How Guarding Works (Request Lifecycle)
Here is exactly what happens on every .chat() call:
Step 1: ESTIMATE
| Count tokens in all messages using tiktoken (OpenAI) or heuristic (others)
| Add max_tokens (expected output) to get total estimated cost
v
Step 2: CHECK BUDGET
| For each active scope (global, daily, user, session, route):
| - Load current usage from storage
| - Compare: estimated tokens vs remaining budget
| - If over budget --> throw BudgetExceededError (request NEVER sent)
v
Step 3: AUTO-TRUNCATE (if enabled)
| If prompt is too large but truncation is on:
| - Keep system message intact
| - Keep most recent messages
| - Drop oldest messages first
| - Truncate text of last message if still too large
v
Step 4: SEND REQUEST
| Forward to actual LLM API (OpenAI/Anthropic/Gemini)
v
Step 5: RECORD USAGE
| Read actual token counts from API response
| Update all scope counters in storage
v
Step 6: FIRE ALERTS
| If any scope crosses 50% --> onBudgetWarning('warning_50', stats)
| If any scope crosses 80% --> onBudgetWarning('warning_80', stats)
| If any scope crosses 100% --> onBudgetWarning('exceeded', stats)
v
Step 7: RETURN RESPONSE
Return the original API response to your codeViewing Reports and Stats
Get Budget Stats
// Global stats (all scopes)
const stats = await guard.getStats();
console.log(stats);Output:
[
{
"scope": "global",
"scopeKey": "daily",
"used": 45200,
"limit": 100000,
"remaining": 54800,
"percentage": 45.2
}
]Get Per-User Stats
const userStats = await guard.getStats({ userId: 'user-123' });
console.log(userStats);Output:
[
{
"scope": "global",
"scopeKey": "daily",
"used": 45200,
"limit": 100000,
"remaining": 54800,
"percentage": 45.2
},
{
"scope": "user",
"scopeKey": "user:user-123",
"used": 8300,
"limit": 10000,
"remaining": 1700,
"percentage": 83.0
}
]Get Remaining Token Count
const remaining = await guard.getRemainingBudget({ userId: 'user-123' });
console.log(`Tokens left: ${remaining}`);
// Output: "Tokens left: 1700"This returns the minimum remaining across all active scopes. If the user has 1700 left on their user budget but 54800 left on the daily budget, it returns 1700 (the tightest constraint).

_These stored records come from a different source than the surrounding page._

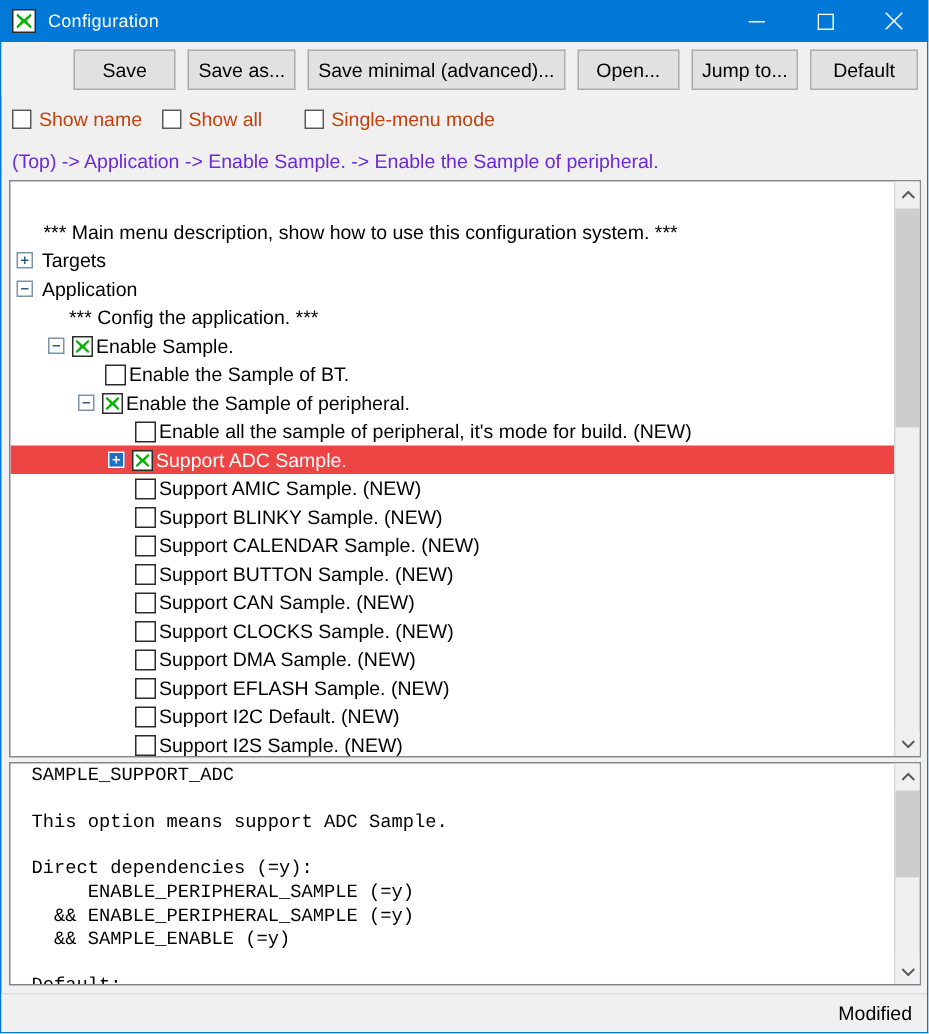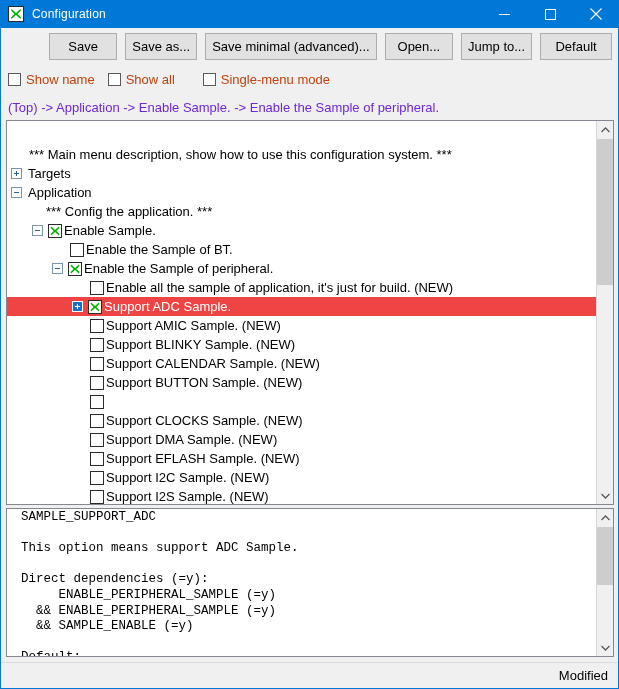"Enable all the sample of" span.tlabel { text: application, it's just -> peripheral, it's mode }
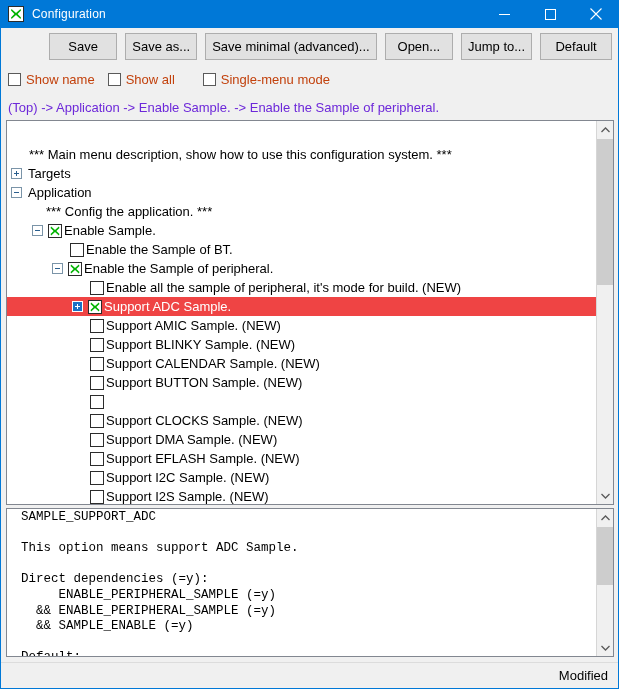"Support CAN Sample. (NEW)" span.tlabel { html: none -> <span>Support CAN Sample. (NEW)</span> }
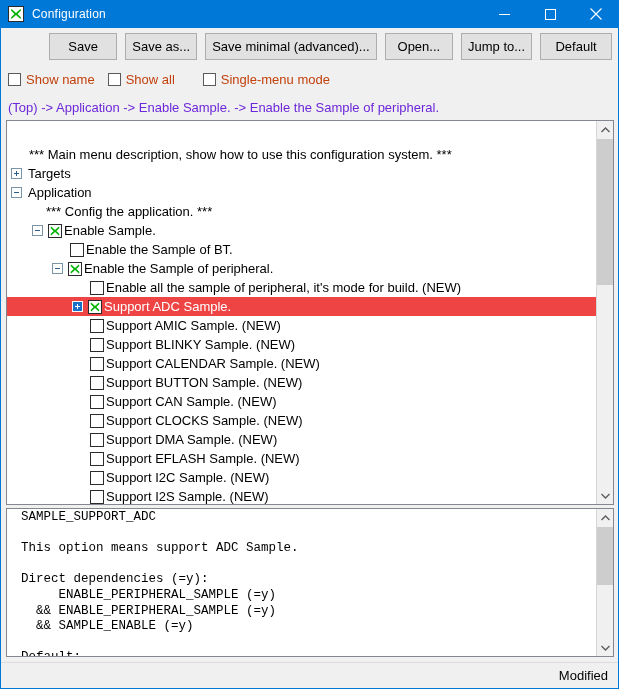"Support I2C Sample. (NEW)" span.tlabel { text: Sample -> Default }
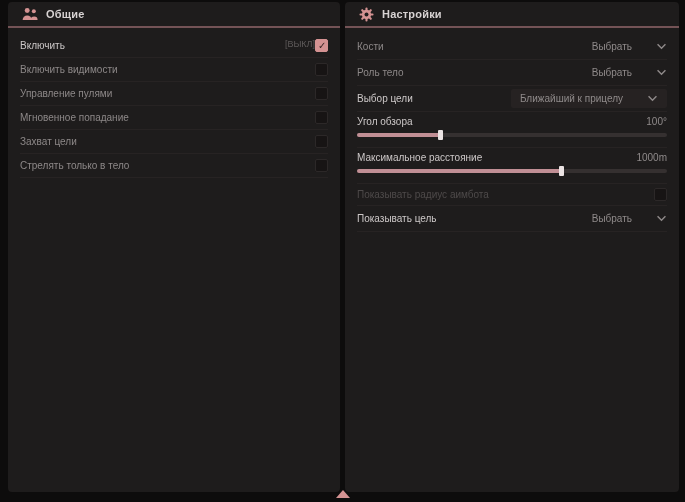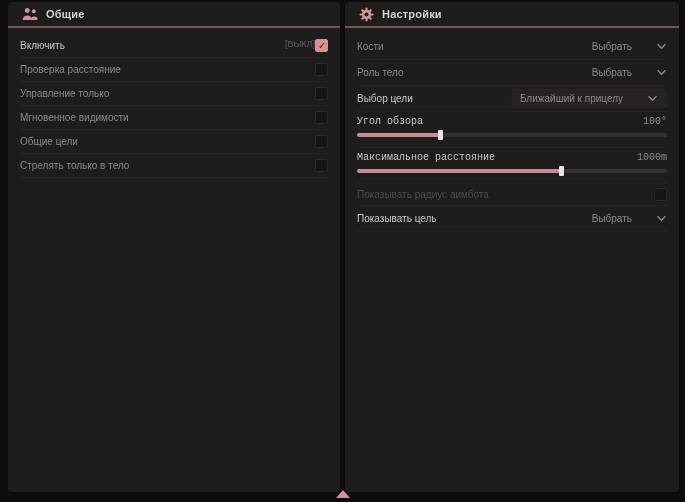"Проверка расстояние" span.lbl { text: Проверка расстояние -> Включить видимости }
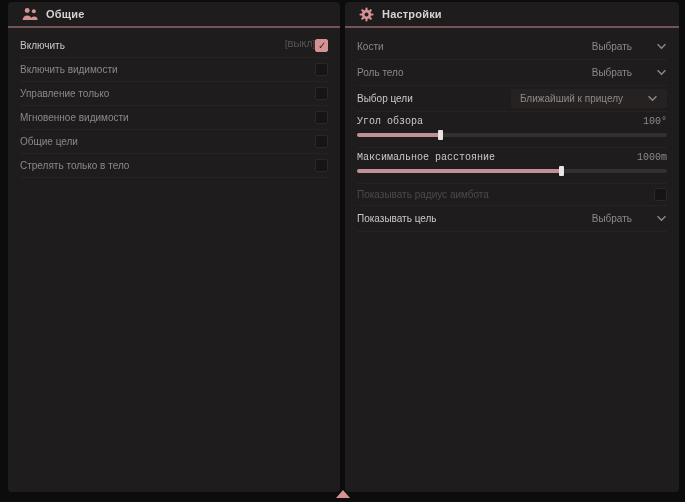"Управление только" span.lbl { text: только -> пулями }
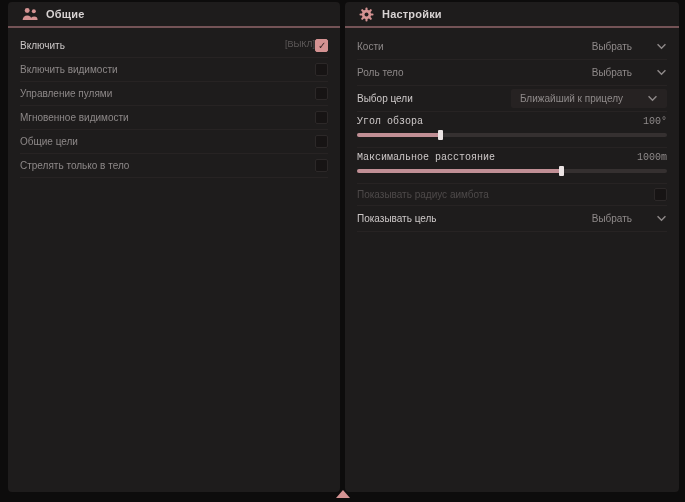"Мгновенное видимости" span.lbl { text: видимости -> попадание }
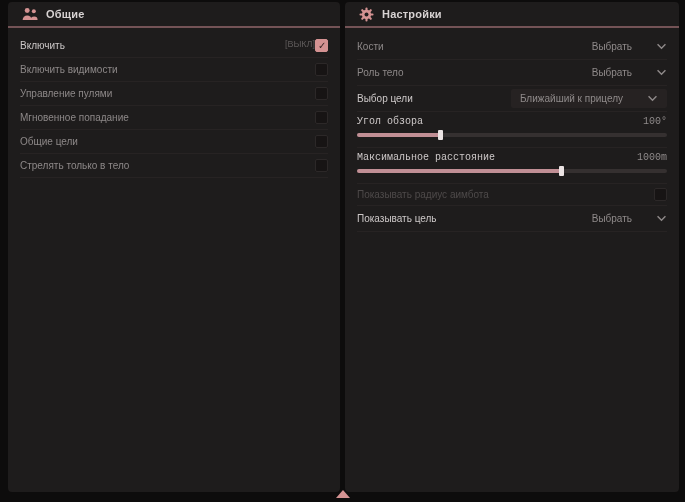"Угол обзора" .slider-head { font-family: Liberation Mono, monospace -> none }
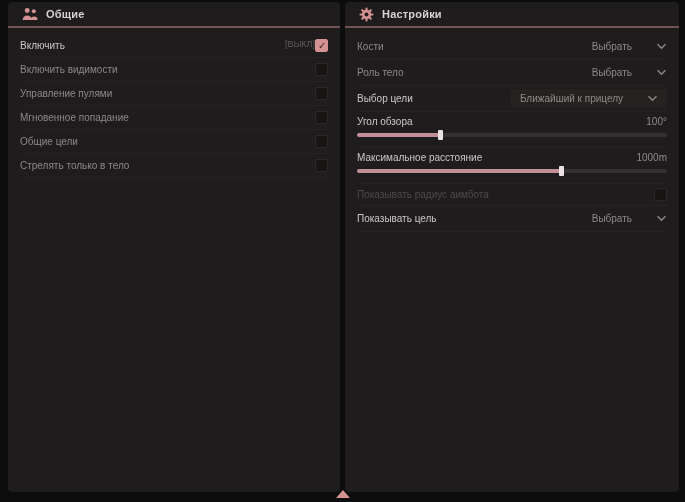"Общие цели" span.lbl { text: Общие -> Захват }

Build a Usage Dashboard Endpoint
app.get('/api/usage', async (req, res) => {
const userId = req.headers['x-user-id'] as string;
const stats = await guard.getStats({ userId });
const remaining = await guard.getRemainingBudget({ userId });
res.json({
budgets: stats.map(s => ({
scope: s.scope,
key: s.scopeKey,
used: s.used,
limit: s.limit,
remaining: s.remaining,
percentUsed: `${s.percentage.toFixed(1)}%`,
})),
totalRemaining: remaining,
});
});Response:
{
"budgets": [
{
"scope": "global",
"key": "daily",
"used": 45200,
"limit": 100000,
"remaining": 54800,
"percentUsed": "45.2%"
},
{
"scope": "user",
"key": "user:user-123",
"used": 8300,
"limit": 10000,
"remaining": 1700,
"percentUsed": "83.0%"
}
],
"totalRemaining": 1700
}Reset Budgets
// Reset all budgets
await guard.reset();
// Reset for a specific user
await guard.reset({ userId: 'user-123' });Alert Callbacks (Monitoring)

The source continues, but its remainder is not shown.